**TASK DETAILS**
The reply should contain all the data below, repeated exactly, and none of the images.

**MATERIAL TO PROCESS**

• • • •

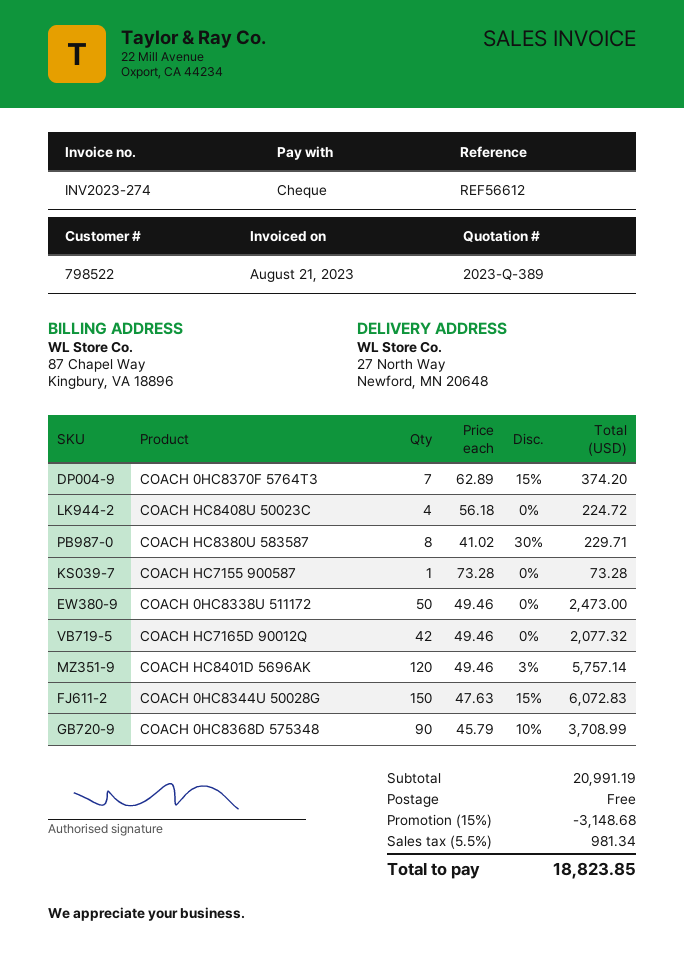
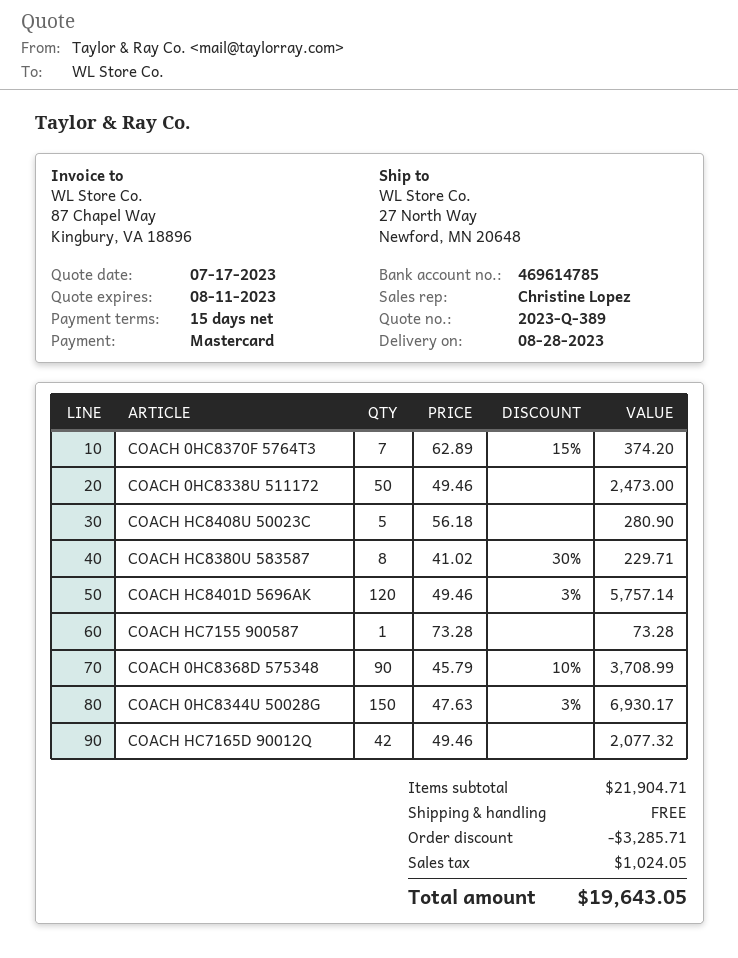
payment method: cheque -> Mastercard
COACH HC8408U 50023C: 4 x 56.18 = 224.72 -> 5 x 56.18 = 280.90
COACH 0HC8344U 50028G: 150 x 47.63 - 15% = 6072.83 -> 150 x 47.63 - 3% = 6930.17
subtotal: 20991.19 -> 21904.71
discount: 3148.68 -> 3285.71
tax: 981.34 -> 1024.05
total: 18823.85 -> 19643.05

• • • •

**YOUR SOLUTION**
payment method: cheque -> Mastercard
COACH HC8408U 50023C: 4 x 56.18 = 224.72 -> 5 x 56.18 = 280.90
COACH 0HC8344U 50028G: 150 x 47.63 - 15% = 6072.83 -> 150 x 47.63 - 3% = 6930.17
subtotal: 20991.19 -> 21904.71
discount: 3148.68 -> 3285.71
tax: 981.34 -> 1024.05
total: 18823.85 -> 19643.05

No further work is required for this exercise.